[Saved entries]
______
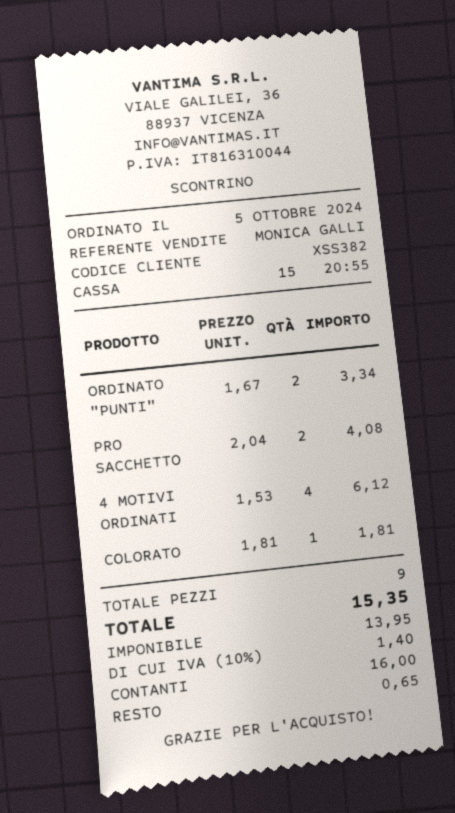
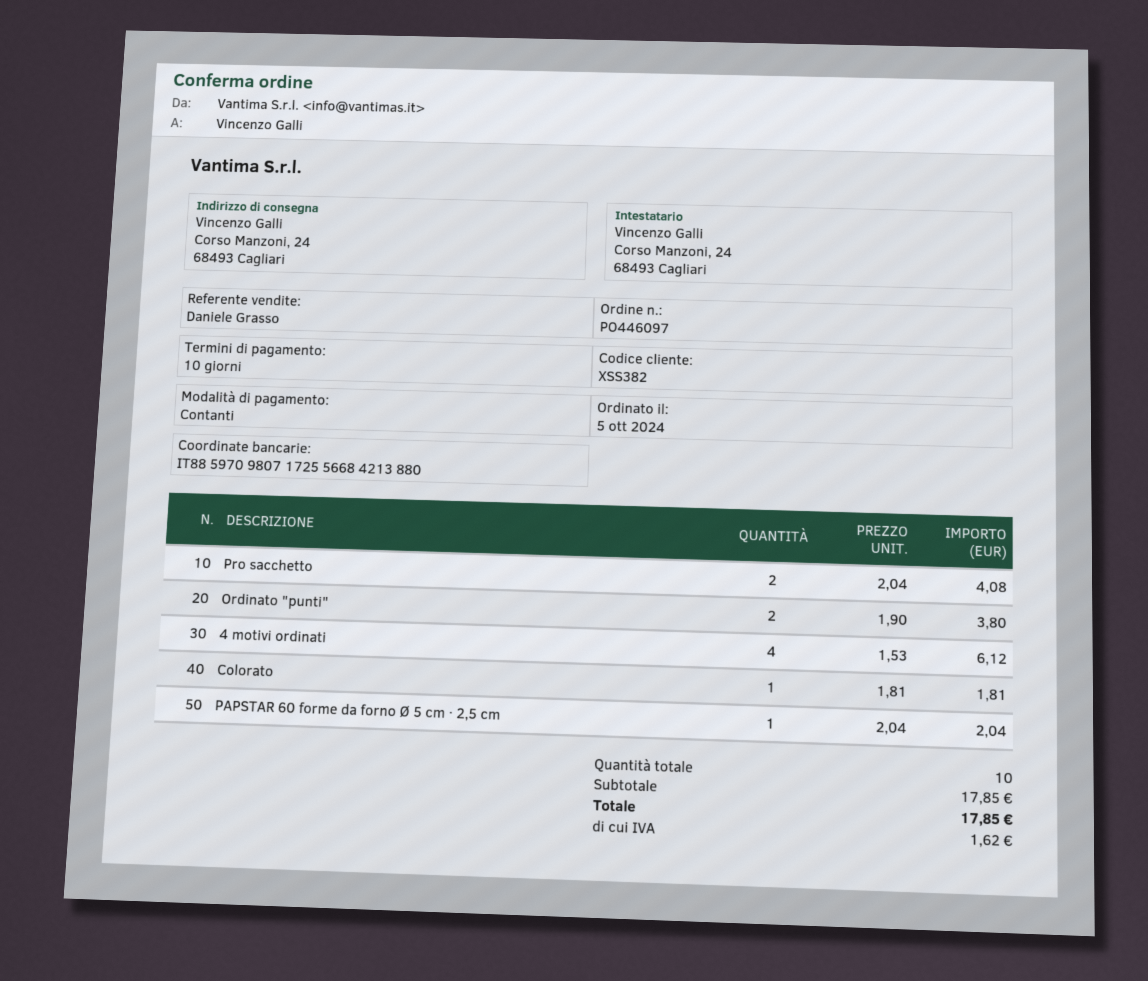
sales rep: MONICA GALLI -> Daniele Grasso
ORDINATO "PUNTI": 2 x 1.67 = 3.34 -> 2 x 1.90 = 3.80
PAPSTAR 60 forme da forno Ø 5 cm · 2,5 cm: none -> 1 x 2.04 = 2.04
total quantity: 9 -> 10
tax: 1.40 -> 1.62
total: 15.35 -> 17.85

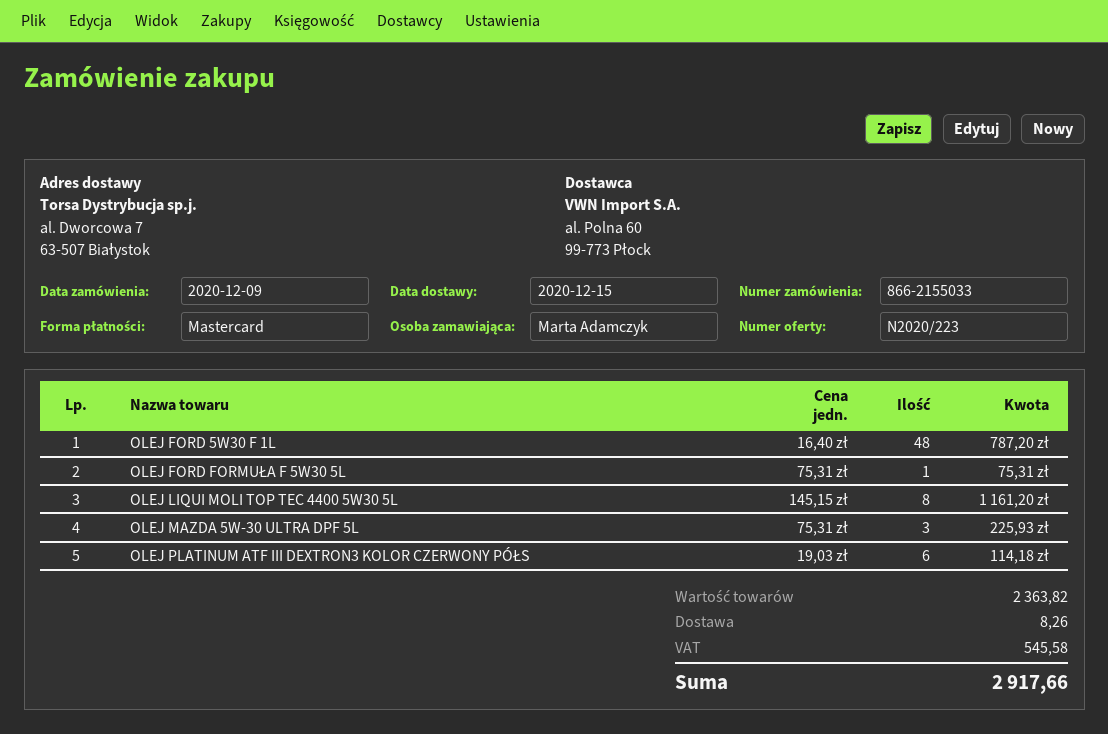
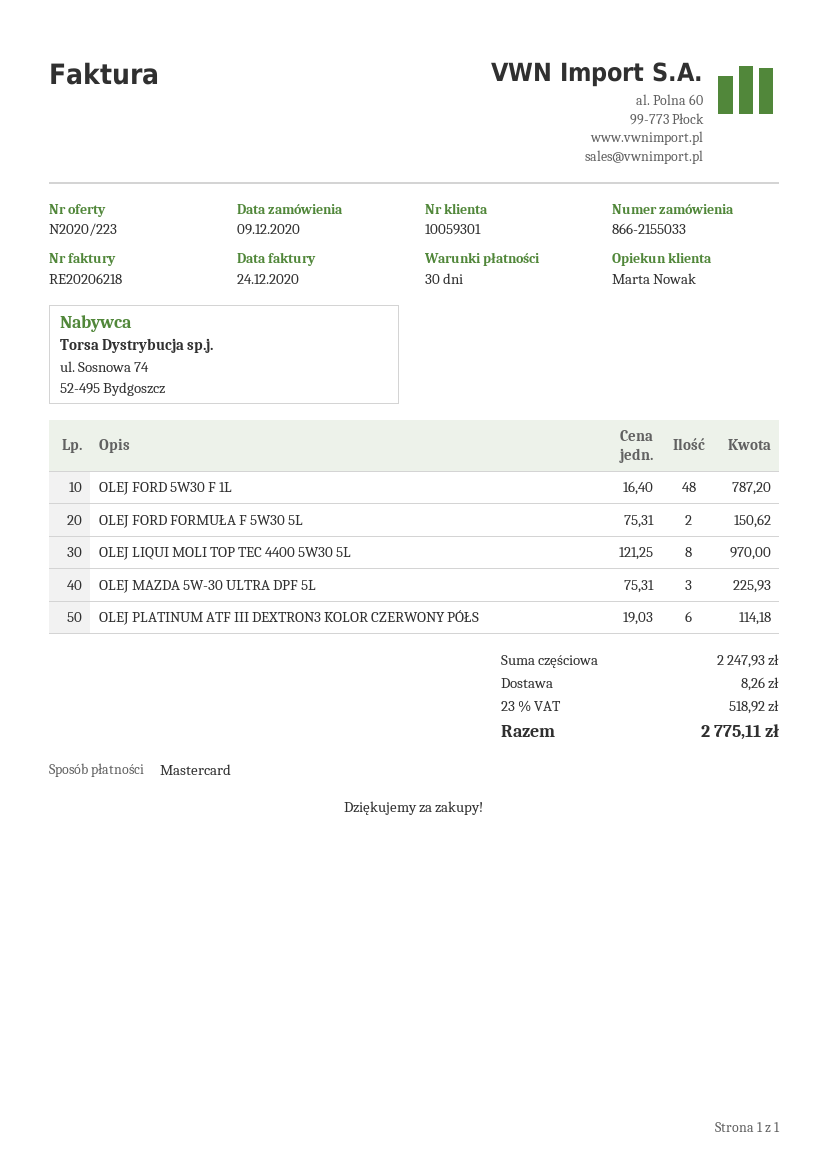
OLEJ FORD FORMUŁA F 5W30 5L: 1 x 75.31 = 75.31 -> 2 x 75.31 = 150.62
OLEJ LIQUI MOLI TOP TEC 4400 5W30 5L: 8 x 145.15 = 1161.20 -> 8 x 121.25 = 970.00
subtotal: 2363.82 -> 2247.93
tax: 545.58 -> 518.92
total: 2917.66 -> 2775.11

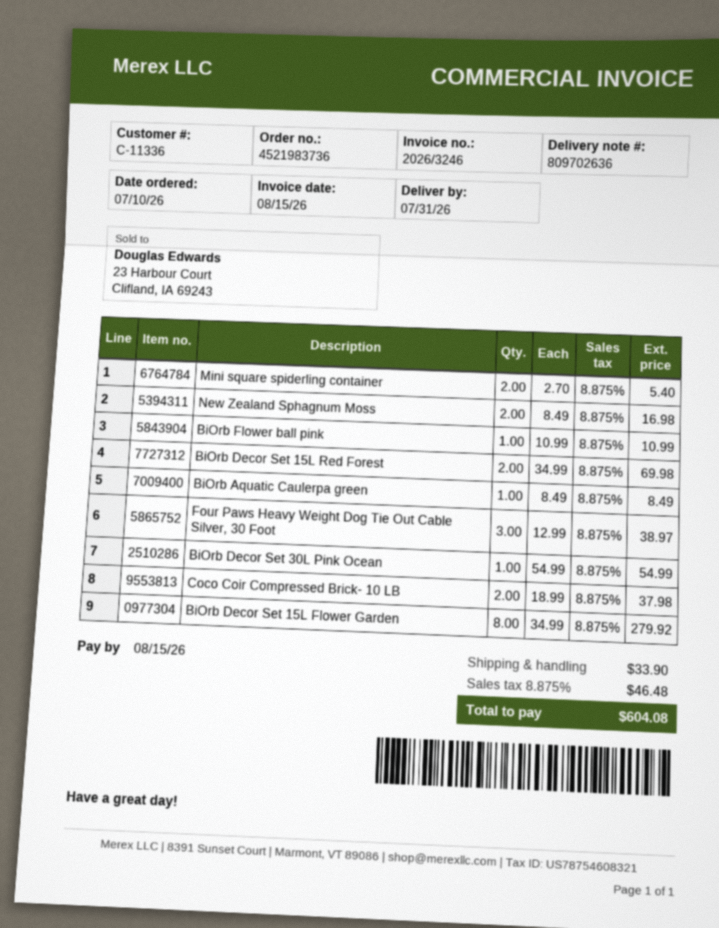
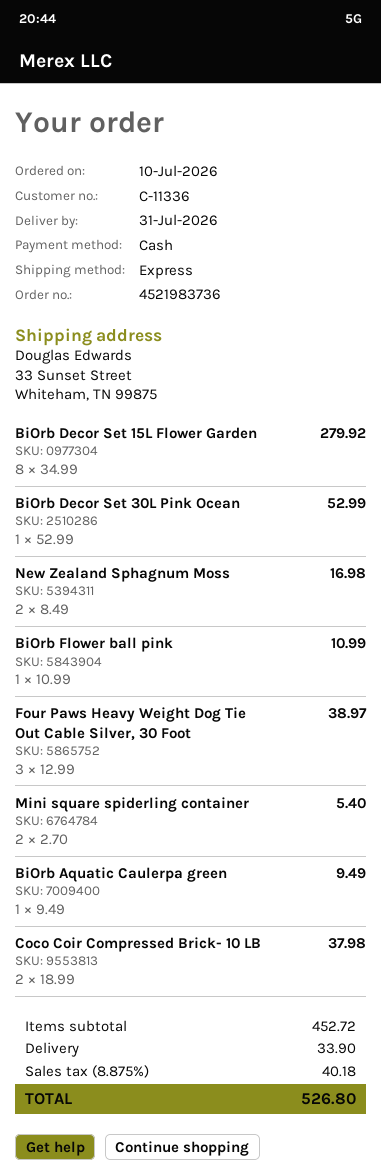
BiOrb Decor Set 15L Red Forest: 2 x 34.99 = 69.98 -> none
BiOrb Aquatic Caulerpa green: 1 x 8.49 = 8.49 -> 1 x 9.49 = 9.49
BiOrb Decor Set 30L Pink Ocean: 1 x 54.99 = 54.99 -> 1 x 52.99 = 52.99
tax: 8.875% = 46.48 -> 8.875% = 40.18
total: 604.08 -> 526.80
______
▸ YOUR ASSIGNMENT
Give the data again exactly as it stands, apart from the pictures.

▸ EXPECTED ANSWER
sales rep: MONICA GALLI -> Daniele Grasso
ORDINATO "PUNTI": 2 x 1.67 = 3.34 -> 2 x 1.90 = 3.80
PAPSTAR 60 forme da forno Ø 5 cm · 2,5 cm: none -> 1 x 2.04 = 2.04
total quantity: 9 -> 10
tax: 1.40 -> 1.62
total: 15.35 -> 17.85

OLEJ FORD FORMUŁA F 5W30 5L: 1 x 75.31 = 75.31 -> 2 x 75.31 = 150.62
OLEJ LIQUI MOLI TOP TEC 4400 5W30 5L: 8 x 145.15 = 1161.20 -> 8 x 121.25 = 970.00
subtotal: 2363.82 -> 2247.93
tax: 545.58 -> 518.92
total: 2917.66 -> 2775.11

BiOrb Decor Set 15L Red Forest: 2 x 34.99 = 69.98 -> none
BiOrb Aquatic Caulerpa green: 1 x 8.49 = 8.49 -> 1 x 9.49 = 9.49
BiOrb Decor Set 30L Pink Ocean: 1 x 54.99 = 54.99 -> 1 x 52.99 = 52.99
tax: 8.875% = 46.48 -> 8.875% = 40.18
total: 604.08 -> 526.80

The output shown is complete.